NLTK Add Text to Dataset

70 views Asked by At

I'm trying to add data to the NLTK dataset to make a machine learning project. However, I can't figure out how to add text to the NLTK dataset.

My code is as follows:

import nltk
from nltk.corpus import wordnet
from nltk.corpus.reader.wordnet import WordNetCorpusReader

data_path = 'training.csv'

wn_reader = WordNetCorpusReader(nltk.data.find('corpora/wordnet'), None)

wn_reader.insert(data_path)

def get_wordnet_pos(word):
    """Map POS tag from treebank form to wordnet form"""
    tag_dict = {"J": wordnet.ADJ,
                "N": wordnet.NOUN,
                "V": wordnet.VERB,
                "R": wordnet.ADV}
    tag = nltk.pos_tag([word])[0][1][0].upper()
    return tag_dict.get(tag, wordnet.NOUN)

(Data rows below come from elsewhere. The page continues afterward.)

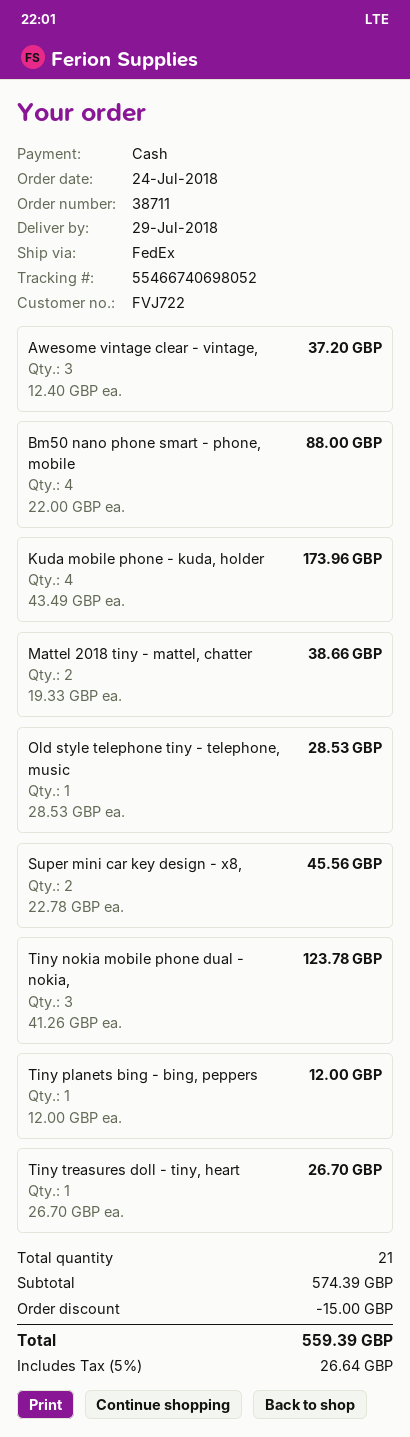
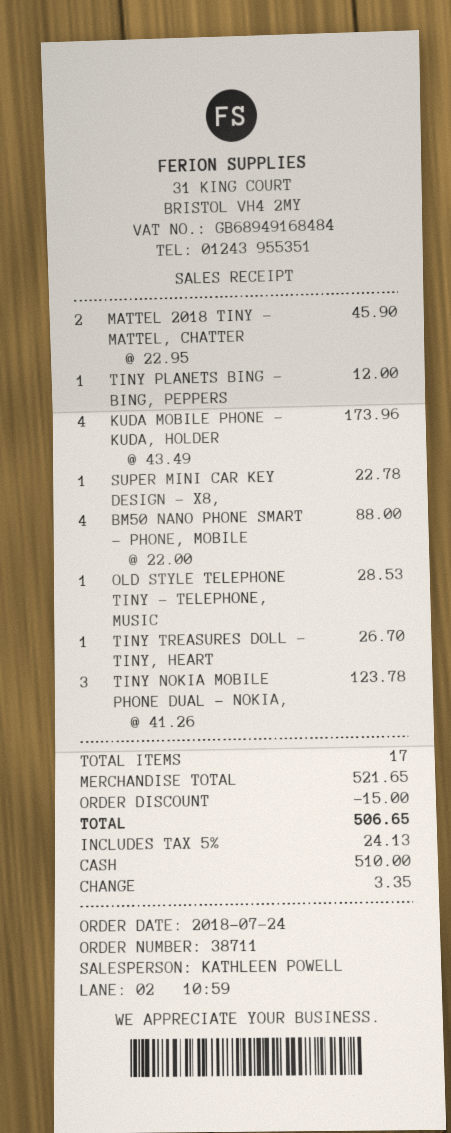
Awesome vintage clear - vintage,: 3 x 12.40 = 37.20 -> none
Mattel 2018 tiny - mattel, chatter: 2 x 19.33 = 38.66 -> 2 x 22.95 = 45.90
Super mini car key design - x8,: 2 x 22.78 = 45.56 -> 1 x 22.78 = 22.78
total quantity: 21 -> 17
subtotal: 574.39 -> 521.65
tax: 5% = 26.64 -> 5% = 24.13
total: 559.39 -> 506.65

def correct_sentence(text):
    """Correct sentence grammar"""
    words = nltk.word_tokenize(text)
    # Using List Comprehension Instead of a for loop
    words_corrected = [wordnet.morphy(word, get_wordnet_pos(word)) or word for word, tag in nltk.pos_tag(words)]
    return ' '.join(words_corrected)

text = "I have writed a message but forgot to send it."
corrected_text = correct_sentence(text)
print(corrected_text)

I also don't know whether to use a csv file or not.

After getting the error

Traceback (most recent call last):
  File "main.py", line 10, in <module>
    wn_reader = WordNetCorpusReader(nltk.data.find('wordnet'), None)
  File "/home/runner/myfolder/venv/lib/python3.10/site-packages/nltk/data.py", line 560, in find
    resource_zipname = resource_name.split("/")[1]
IndexError: list index out of range,

I tried to read the NLTK howto at the NLTK website, but sadly it was no help.

0

There are 0 answers